Garantir moradia individualizada para a população em situação de rua e suporte adequado gera bons resultados e pode representar redução dos investimentos em outros serviços de assistência social e de saúde, segundo dados demonstrados durante audiência pública realizada (25) na Câmara de Santos sobre o Projeto Moradia Primeiro (Housing First).
O debate conduzido pelo vereador Cacá Teixeira (PSDB), presidente da Comissão Permanente de Assistência Social, contou com a participação do coordenador-geral da População em Situação de Risco, do Governo Federal, Carlos Alberto Ricardo Júnior. Foi ele quem apresentou informações de vários países que já contam com o Moradia Primeiro.
No Brasil, o trabalho adotado para a população em situação de rua coloca como última etapa a moradia. O Projeto Moradia Primeiro inverte esse processo. A moradia permanente e individualizada é ponto de partida e não a última etapa da intervenção.
Segundo o representante do Governo Federal, a pessoa em situação de rua acaba transitando entre os diversos serviços e não tem referência de moradia. Por causa disso não consegue acessar um trabalho, por exemplo. “O Moradia Primeiro é mais barato que os serviços tradicionais que temos hoje”, destaca Carlos. Além disso, cerca de 80% a 95% das pessoas que ingressaram em projetos de Housing First permanecem na moradia após dois anos.
Um dos maiores desafios para implantar o Housing First é assegurar a sustentabilidade financeira do projeto. Por enquanto o Brasil tem dois projetos de Moradia Primeiro. Em Curitiba, o modelo é adotado há 3 anos, mas não conta com recursos públicos. A outra cidade que já executa a proposta é Porto Alegre. Nos dois municípios os resultados são positivos, segundo Carlos. Há outras cidades com projetos em elaboração.
Para o vereador Cacá Teixeira, o resultado que se espera da política pública para a população em situação de rua é a superação dessa situação. Por isso, “nós precisamos investir e ter vontade política para avançarmos”.
Alerta
Censo da população de rua de Santos realizado em 2013 apontou 797 pessoas nesta situação, sendo 26% em abrigos. O último levantamento, em 2019, registrou 868 pessoas. No entanto, apenas 12% dessa população estava em abrigos.

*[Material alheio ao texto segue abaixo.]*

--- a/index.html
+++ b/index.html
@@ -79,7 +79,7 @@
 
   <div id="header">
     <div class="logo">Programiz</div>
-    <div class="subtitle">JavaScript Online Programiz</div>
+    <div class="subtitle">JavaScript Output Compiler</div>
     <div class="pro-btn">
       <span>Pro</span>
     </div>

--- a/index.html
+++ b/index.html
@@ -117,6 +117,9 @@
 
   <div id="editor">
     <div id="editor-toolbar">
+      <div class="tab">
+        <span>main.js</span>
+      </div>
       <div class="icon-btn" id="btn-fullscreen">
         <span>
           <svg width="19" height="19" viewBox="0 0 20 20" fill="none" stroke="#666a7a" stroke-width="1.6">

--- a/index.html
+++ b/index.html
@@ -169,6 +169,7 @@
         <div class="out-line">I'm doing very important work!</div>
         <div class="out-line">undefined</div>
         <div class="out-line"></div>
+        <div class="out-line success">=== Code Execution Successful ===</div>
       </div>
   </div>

“Essa baixa da procura de vagas está dizendo que o nosso trabalho não está atendendo efetivamente o que a política nos diz”, explica a servidora da Secretaria de Desenvolvimento e membro do Conselho Municipal de Assistência Social (CMAS), Marilda da Paixão Isaias dos Santos. Para ela, apesar do relatório ser preliminar já representa um alerta.

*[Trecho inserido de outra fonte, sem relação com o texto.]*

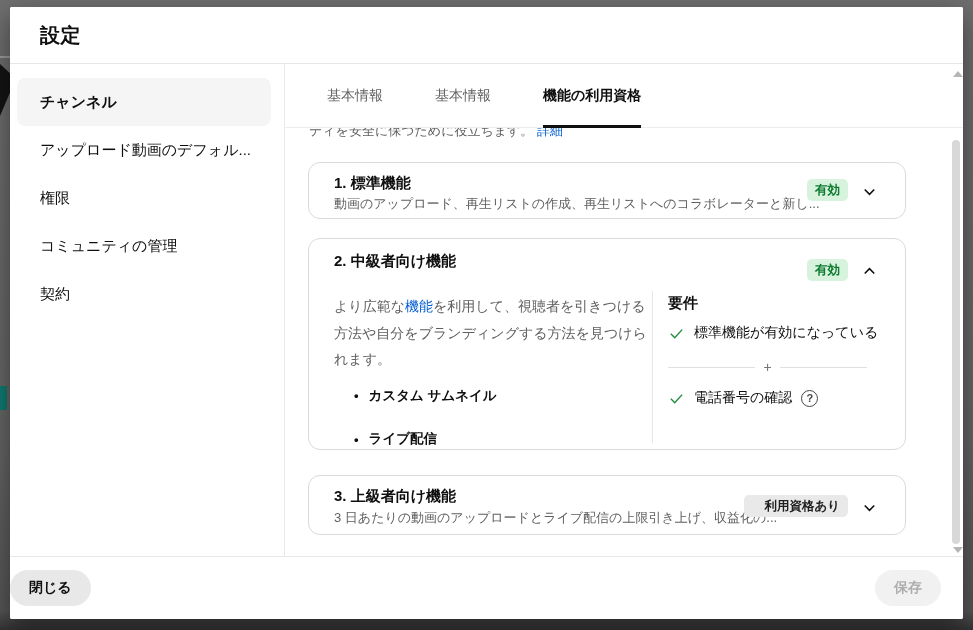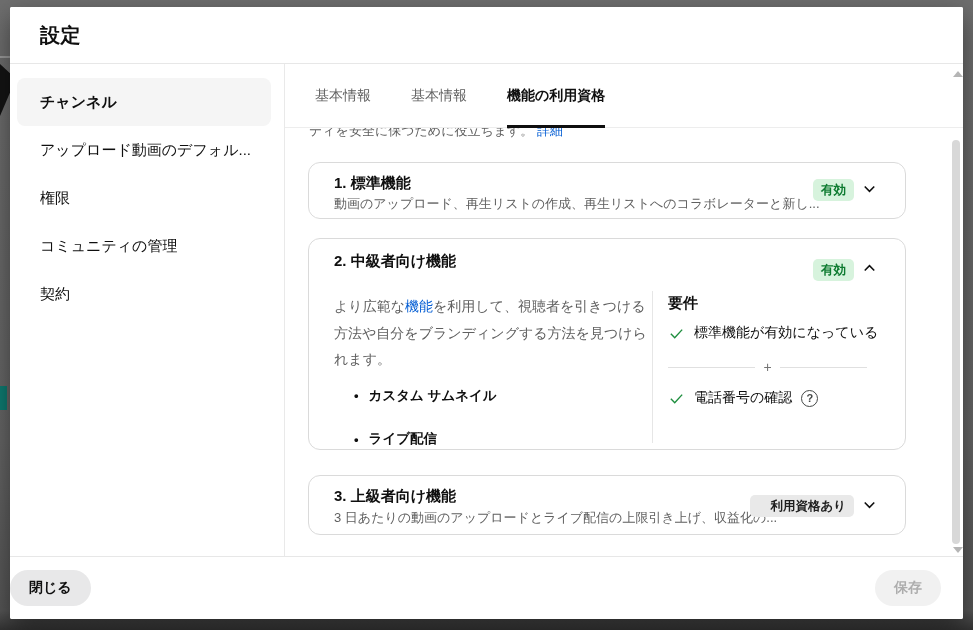--- a/index.html
+++ b/index.html
@@ -33,7 +33,7 @@
   .content { position:absolute; left:275px; top:57px; width:678px; height:492px; overflow:hidden; background:#fff; }
   .tabbar { position:absolute; left:0; top:0; right:0; height:64px; background:#fff; z-index:3;
     display:flex; align-items:center; gap:40px; padding-left:30px; border-bottom:1px solid #ededed; }
-  .tab { position:relative; height:64px; display:flex; align-items:center; font-size:14px; color:#606060; cursor:pointer; }
+  .tab { position:relative; height:64px; display:flex; align-items:center; font-size:14px; color:#606060; cursor:pointer;margin-left:12px; }
   .tab.active { color:#0f0f0f; font-weight:bold; }
   .tab.active::after { content:""; position:absolute; left:0; right:0; bottom:0; height:3px; background:#0f0f0f; }
 

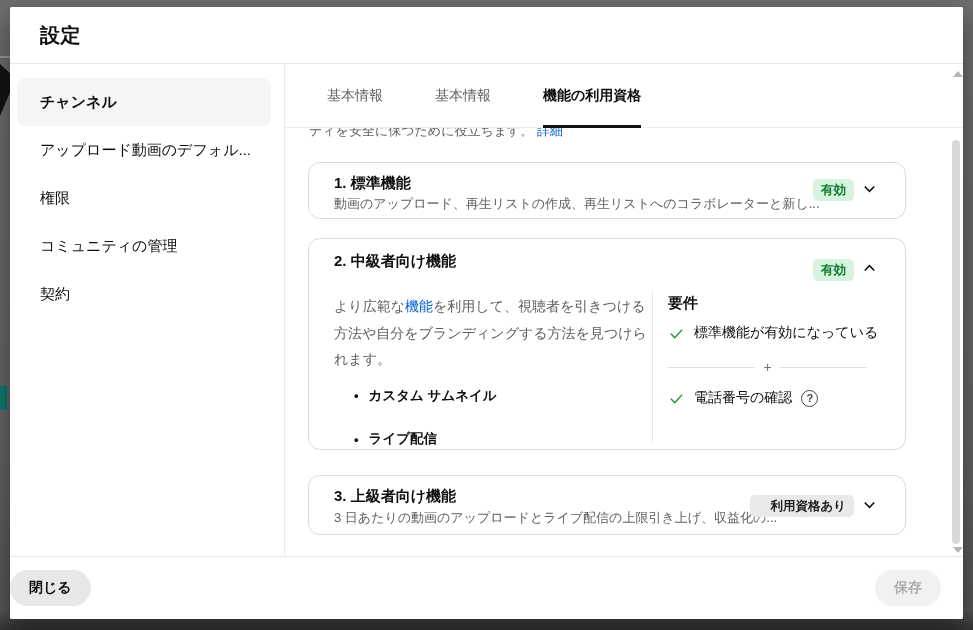--- a/index.html
+++ b/index.html
@@ -48,7 +48,7 @@
   .card3 { top:411px; height:60px; }
   .card-title { position:absolute; left:25px; font-size:15px; font-weight:bold; line-height:22px; color:#0f0f0f; }
   .card-sub { position:absolute; left:25px; font-size:13px; color:#606060; line-height:20px; white-space:nowrap; }
-  .badge-row { position:absolute; right:26px; display:flex; align-items:flex-start; gap:6px; }
+  .badge-row { position:absolute; right:26px; display:flex; align-items:flex-end; gap:12px; }
   .badge { border-radius:5px; font-size:12.5px; font-weight:bold; padding:4px 8px; line-height:14px; white-space:nowrap; }
   .badge-green { background:#d7f3dd; color:#0e7b30; }
   .badge-gray  { background:#e9e9e9; color:#1f1f1f;padding-left:20px; }

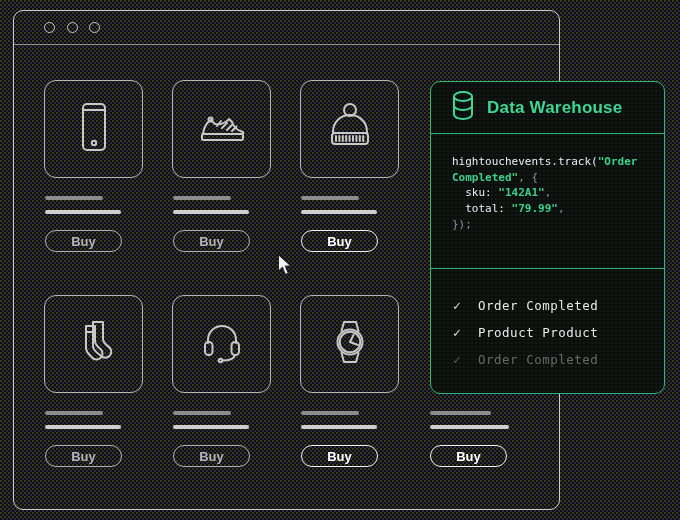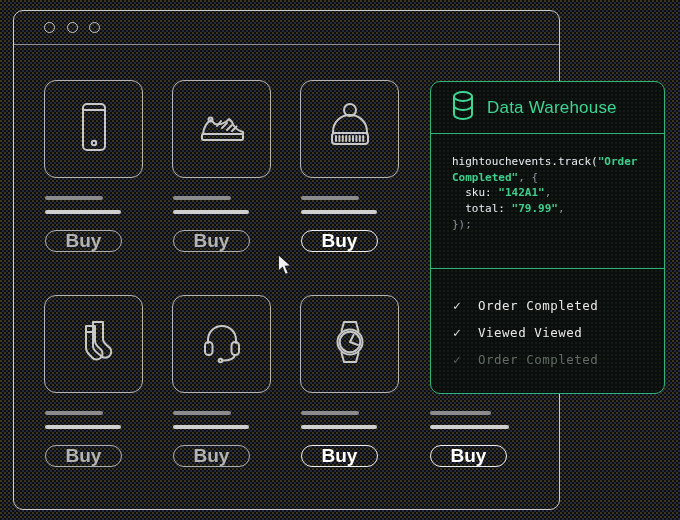--- a/index.html
+++ b/index.html
@@ -53,7 +53,7 @@
     height:52px;display:flex;align-items:center;padding-left:20px;
     border-bottom:1.5px solid #2fb57c;box-sizing:border-box;
   }
-  .panel-title{color:#3fd693;font-size:17px;font-weight:400;margin-left:12px;letter-spacing:0.2px;}
+  .panel-title{color:#3fd693;font-size:17px;font-weight:700;margin-left:12px;letter-spacing:0.2px;}
   .db-icon svg{stroke:#3fd693;fill:none;stroke-width:2;stroke-linecap:round;}
   .code-section{height:135px;box-sizing:border-box;border-bottom:1.5px solid #2fb57c;
     padding:20px 14px 0 21px;}

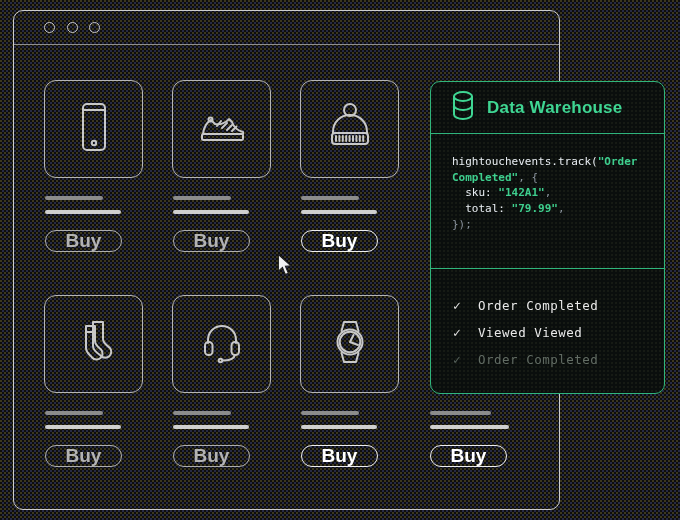--- a/index.html
+++ b/index.html
@@ -37,7 +37,7 @@
   .buy{
     position:absolute;left:1px;top:150px;width:77px;height:22px;box-sizing:border-box;
     border:1.5px solid #aeaeae;border-radius:11.5px;background:transparent;
-    color:#b3b3b3;font-size:19px;font-weight:600;font-family:"Liberation Sans",sans-serif;
+    color:#b3b3b3;font-size:13px;font-weight:600;font-family:"Liberation Sans",sans-serif;
     display:flex;align-items:center;justify-content:center;cursor:pointer;padding:0;
   }
   .buy.bright{border-color:#eeeeee;color:#ffffff;font-weight:700;border-width:1.8px;}

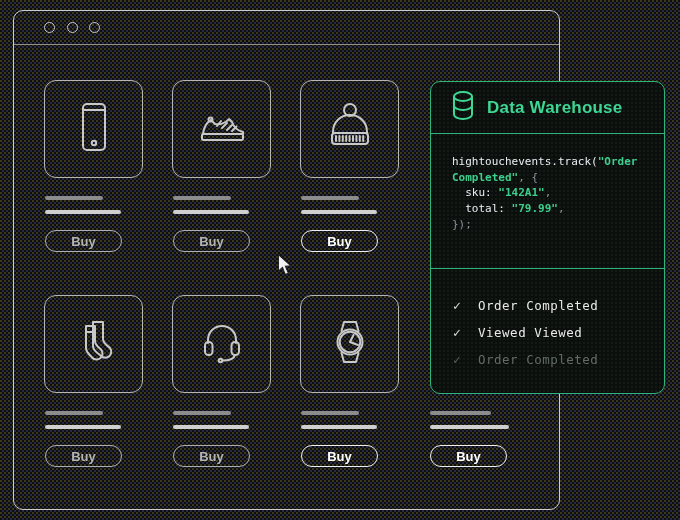--- a/index.html
+++ b/index.html
@@ -206,7 +206,7 @@
         </div>
         <div class="event">
           <span class="check">✓</span>
-          <span>Viewed Viewed</span>
+          <span>Product Product</span>
         </div>
         <div class="event dimmed">
           <span class="check">✓</span>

Professora da Unifesp, Luciana Togni de Lima e Silva Surjus que também participou do debate, acredita que o problema não é falta de recursos para lidar com a questão da população em situação de rua, e sim a distribuição desse recurso. “Nós não podemos combater a população em situação de rua. O que temos que combater é a desigualdade”.
Depoimentos
A audiência pública contou ainda com a participação de duas pessoas que já viveram em situação de rua. Décio Mardegam contou que desde que passou a receber um salário mínimo pelo Benefício de Prestação Continuada, conseguiu se estabilizar. Com o recurso ele aluga um quarto. “Fiquei 5, 6 anos na rua por falta de emprego. Era usuário abusivo de álcool e drogas. Inclusive as drogas médicas legais. Parei. Parei totalmente. Não uso, não preciso. Então tem esse grande auxílio que a questão da casa nos oferece”.
Laura Dias contou que usou crack por 20 anos e viveu em situação de rua. Quando voltou para a casa da mãe, teve forças para, aos poucos, se reestruturar. “A partir do momento que você tem um teto, que você tem uma casa, você começa novamente a se reconhecer como ser humano”.
Participantes
Também participaram da audiência pública, a vereadora Débora Camilo (PSOL), o presidente do CMAS, Rodrigo Salvador Lachi e Miriam Araujo, da Secretaria de Desenvolvimento Social.